Problem requirements - Extract each line of the data below exactly as written.

Records for the task -
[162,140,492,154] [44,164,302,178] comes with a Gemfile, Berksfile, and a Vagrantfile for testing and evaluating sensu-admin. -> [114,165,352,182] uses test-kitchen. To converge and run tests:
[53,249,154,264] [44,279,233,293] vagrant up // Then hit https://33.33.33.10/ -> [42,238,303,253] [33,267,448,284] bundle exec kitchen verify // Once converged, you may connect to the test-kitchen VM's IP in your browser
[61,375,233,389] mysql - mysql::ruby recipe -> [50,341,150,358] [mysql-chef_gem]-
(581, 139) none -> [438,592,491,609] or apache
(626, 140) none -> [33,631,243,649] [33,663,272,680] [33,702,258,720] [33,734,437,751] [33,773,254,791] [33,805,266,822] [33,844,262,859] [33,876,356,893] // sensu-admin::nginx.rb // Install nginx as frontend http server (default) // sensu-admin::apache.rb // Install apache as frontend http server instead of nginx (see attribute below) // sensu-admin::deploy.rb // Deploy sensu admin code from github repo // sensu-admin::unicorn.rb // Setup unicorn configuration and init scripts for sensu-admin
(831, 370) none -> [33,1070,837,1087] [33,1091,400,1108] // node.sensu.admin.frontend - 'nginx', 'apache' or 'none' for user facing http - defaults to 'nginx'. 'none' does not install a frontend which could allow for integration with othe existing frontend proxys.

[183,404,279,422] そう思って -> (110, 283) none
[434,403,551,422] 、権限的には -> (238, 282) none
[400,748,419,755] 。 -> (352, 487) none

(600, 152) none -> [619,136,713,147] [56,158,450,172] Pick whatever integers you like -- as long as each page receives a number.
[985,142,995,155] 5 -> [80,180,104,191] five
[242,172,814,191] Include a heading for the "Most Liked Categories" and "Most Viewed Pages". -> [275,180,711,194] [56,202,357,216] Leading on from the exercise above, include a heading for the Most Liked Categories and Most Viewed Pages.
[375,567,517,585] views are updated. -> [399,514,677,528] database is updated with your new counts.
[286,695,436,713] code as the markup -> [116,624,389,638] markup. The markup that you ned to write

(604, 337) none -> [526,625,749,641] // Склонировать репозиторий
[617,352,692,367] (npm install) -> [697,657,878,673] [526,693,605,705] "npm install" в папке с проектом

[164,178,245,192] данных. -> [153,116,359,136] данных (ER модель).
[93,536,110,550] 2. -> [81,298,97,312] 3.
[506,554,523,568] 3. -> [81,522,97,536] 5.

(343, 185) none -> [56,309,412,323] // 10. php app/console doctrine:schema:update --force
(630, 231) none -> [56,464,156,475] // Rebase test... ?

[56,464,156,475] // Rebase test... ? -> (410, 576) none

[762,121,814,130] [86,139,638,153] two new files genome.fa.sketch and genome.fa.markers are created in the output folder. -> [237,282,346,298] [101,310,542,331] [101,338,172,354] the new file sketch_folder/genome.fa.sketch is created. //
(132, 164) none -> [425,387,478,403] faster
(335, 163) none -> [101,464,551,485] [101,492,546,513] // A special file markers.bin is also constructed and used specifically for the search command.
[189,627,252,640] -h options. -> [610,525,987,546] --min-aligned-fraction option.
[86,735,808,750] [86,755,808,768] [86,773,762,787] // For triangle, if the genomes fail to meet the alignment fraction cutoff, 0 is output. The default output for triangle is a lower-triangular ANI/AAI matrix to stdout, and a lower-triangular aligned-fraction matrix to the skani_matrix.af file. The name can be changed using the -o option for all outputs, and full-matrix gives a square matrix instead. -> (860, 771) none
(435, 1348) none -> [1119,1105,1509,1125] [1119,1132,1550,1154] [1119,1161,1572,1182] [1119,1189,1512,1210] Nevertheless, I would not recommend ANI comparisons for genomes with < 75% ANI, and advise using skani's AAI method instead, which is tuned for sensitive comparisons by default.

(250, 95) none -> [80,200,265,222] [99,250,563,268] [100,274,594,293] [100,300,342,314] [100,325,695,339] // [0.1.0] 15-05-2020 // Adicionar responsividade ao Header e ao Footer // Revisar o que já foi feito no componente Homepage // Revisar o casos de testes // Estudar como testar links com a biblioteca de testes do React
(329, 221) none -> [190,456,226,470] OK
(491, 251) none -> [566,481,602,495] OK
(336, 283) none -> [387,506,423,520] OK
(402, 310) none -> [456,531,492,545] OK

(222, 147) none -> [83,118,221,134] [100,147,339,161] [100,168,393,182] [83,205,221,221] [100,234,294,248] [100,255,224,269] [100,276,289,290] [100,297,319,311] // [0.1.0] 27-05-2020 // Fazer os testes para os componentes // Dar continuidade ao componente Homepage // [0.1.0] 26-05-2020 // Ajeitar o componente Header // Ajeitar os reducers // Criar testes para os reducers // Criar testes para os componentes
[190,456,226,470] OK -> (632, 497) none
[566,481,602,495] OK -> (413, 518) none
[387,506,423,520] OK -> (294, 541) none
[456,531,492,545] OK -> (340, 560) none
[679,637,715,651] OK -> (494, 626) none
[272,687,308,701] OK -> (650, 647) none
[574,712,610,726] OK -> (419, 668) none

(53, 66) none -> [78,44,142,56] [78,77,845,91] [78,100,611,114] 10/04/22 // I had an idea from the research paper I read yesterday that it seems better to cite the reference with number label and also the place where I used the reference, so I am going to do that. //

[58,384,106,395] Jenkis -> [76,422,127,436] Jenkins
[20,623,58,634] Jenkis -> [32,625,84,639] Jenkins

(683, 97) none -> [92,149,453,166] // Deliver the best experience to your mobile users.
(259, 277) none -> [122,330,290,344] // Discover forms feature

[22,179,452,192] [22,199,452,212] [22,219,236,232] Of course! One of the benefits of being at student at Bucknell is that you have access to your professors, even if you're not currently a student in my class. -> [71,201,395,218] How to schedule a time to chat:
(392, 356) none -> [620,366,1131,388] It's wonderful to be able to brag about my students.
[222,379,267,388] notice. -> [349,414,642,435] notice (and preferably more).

Task result -
[162,140,492,154] [44,164,302,178] comes with a Gemfile, Berksfile, and a Vagrantfile for testing and evaluating sensu-admin. -> [114,165,352,182] uses test-kitchen. To converge and run tests:
[53,249,154,264] [44,279,233,293] vagrant up // Then hit https://33.33.33.10/ -> [42,238,303,253] [33,267,448,284] bundle exec kitchen verify // Once converged, you may connect to the test-kitchen VM's IP in your browser
[61,375,233,389] mysql - mysql::ruby recipe -> [50,341,150,358] [mysql-chef_gem]-
(581, 139) none -> [438,592,491,609] or apache
(626, 140) none -> [33,631,243,649] [33,663,272,680] [33,702,258,720] [33,734,437,751] [33,773,254,791] [33,805,266,822] [33,844,262,859] [33,876,356,893] // sensu-admin::nginx.rb // Install nginx as frontend http server (default) // sensu-admin::apache.rb // Install apache as frontend http server instead of nginx (see attribute below) // sensu-admin::deploy.rb // Deploy sensu admin code from github repo // sensu-admin::unicorn.rb // Setup unicorn configuration and init scripts for sensu-admin
(831, 370) none -> [33,1070,837,1087] [33,1091,400,1108] // node.sensu.admin.frontend - 'nginx', 'apache' or 'none' for user facing http - defaults to 'nginx'. 'none' does not install a frontend which could allow for integration with othe existing frontend proxys.

[183,404,279,422] そう思って -> (110, 283) none
[434,403,551,422] 、権限的には -> (238, 282) none
[400,748,419,755] 。 -> (352, 487) none

(600, 152) none -> [619,136,713,147] [56,158,450,172] Pick whatever integers you like -- as long as each page receives a number.
[985,142,995,155] 5 -> [80,180,104,191] five
[242,172,814,191] Include a heading for the "Most Liked Categories" and "Most Viewed Pages". -> [275,180,711,194] [56,202,357,216] Leading on from the exercise above, include a heading for the Most Liked Categories and Most Viewed Pages.
[375,567,517,585] views are updated. -> [399,514,677,528] database is updated with your new counts.
[286,695,436,713] code as the markup -> [116,624,389,638] markup. The markup that you ned to write

(604, 337) none -> [526,625,749,641] // Склонировать репозиторий
[617,352,692,367] (npm install) -> [697,657,878,673] [526,693,605,705] "npm install" в папке с проектом

[164,178,245,192] данных. -> [153,116,359,136] данных (ER модель).
[93,536,110,550] 2. -> [81,298,97,312] 3.
[506,554,523,568] 3. -> [81,522,97,536] 5.

(343, 185) none -> [56,309,412,323] // 10. php app/console doctrine:schema:update --force
(630, 231) none -> [56,464,156,475] // Rebase test... ?

[56,464,156,475] // Rebase test... ? -> (410, 576) none

[762,121,814,130] [86,139,638,153] two new files genome.fa.sketch and genome.fa.markers are created in the output folder. -> [237,282,346,298] [101,310,542,331] [101,338,172,354] the new file sketch_folder/genome.fa.sketch is created. //
(132, 164) none -> [425,387,478,403] faster
(335, 163) none -> [101,464,551,485] [101,492,546,513] // A special file markers.bin is also constructed and used specifically for the search command.
[189,627,252,640] -h options. -> [610,525,987,546] --min-aligned-fraction option.
[86,735,808,750] [86,755,808,768] [86,773,762,787] // For triangle, if the genomes fail to meet the alignment fraction cutoff, 0 is output. The default output for triangle is a lower-triangular ANI/AAI matrix to stdout, and a lower-triangular aligned-fraction matrix to the skani_matrix.af file. The name can be changed using the -o option for all outputs, and full-matrix gives a square matrix instead. -> (860, 771) none
(435, 1348) none -> [1119,1105,1509,1125] [1119,1132,1550,1154] [1119,1161,1572,1182] [1119,1189,1512,1210] Nevertheless, I would not recommend ANI comparisons for genomes with < 75% ANI, and advise using skani's AAI method instead, which is tuned for sensitive comparisons by default.

(250, 95) none -> [80,200,265,222] [99,250,563,268] [100,274,594,293] [100,300,342,314] [100,325,695,339] // [0.1.0] 15-05-2020 // Adicionar responsividade ao Header e ao Footer // Revisar o que já foi feito no componente Homepage // Revisar o casos de testes // Estudar como testar links com a biblioteca de testes do React
(329, 221) none -> [190,456,226,470] OK
(491, 251) none -> [566,481,602,495] OK
(336, 283) none -> [387,506,423,520] OK
(402, 310) none -> [456,531,492,545] OK

(222, 147) none -> [83,118,221,134] [100,147,339,161] [100,168,393,182] [83,205,221,221] [100,234,294,248] [100,255,224,269] [100,276,289,290] [100,297,319,311] // [0.1.0] 27-05-2020 // Fazer os testes para os componentes // Dar continuidade ao componente Homepage // [0.1.0] 26-05-2020 // Ajeitar o componente Header // Ajeitar os reducers // Criar testes para os reducers // Criar testes para os componentes
[190,456,226,470] OK -> (632, 497) none
[566,481,602,495] OK -> (413, 518) none
[387,506,423,520] OK -> (294, 541) none
[456,531,492,545] OK -> (340, 560) none
[679,637,715,651] OK -> (494, 626) none
[272,687,308,701] OK -> (650, 647) none
[574,712,610,726] OK -> (419, 668) none

(53, 66) none -> [78,44,142,56] [78,77,845,91] [78,100,611,114] 10/04/22 // I had an idea from the research paper I read yesterday that it seems better to cite the reference with number label and also the place where I used the reference, so I am going to do that. //

[58,384,106,395] Jenkis -> [76,422,127,436] Jenkins
[20,623,58,634] Jenkis -> [32,625,84,639] Jenkins

(683, 97) none -> [92,149,453,166] // Deliver the best experience to your mobile users.
(259, 277) none -> [122,330,290,344] // Discover forms feature

[22,179,452,192] [22,199,452,212] [22,219,236,232] Of course! One of the benefits of being at student at Bucknell is that you have access to your professors, even if you're not currently a student in my class. -> [71,201,395,218] How to schedule a time to chat:
(392, 356) none -> [620,366,1131,388] It's wonderful to be able to brag about my students.
[222,379,267,388] notice. -> [349,414,642,435] notice (and preferably more).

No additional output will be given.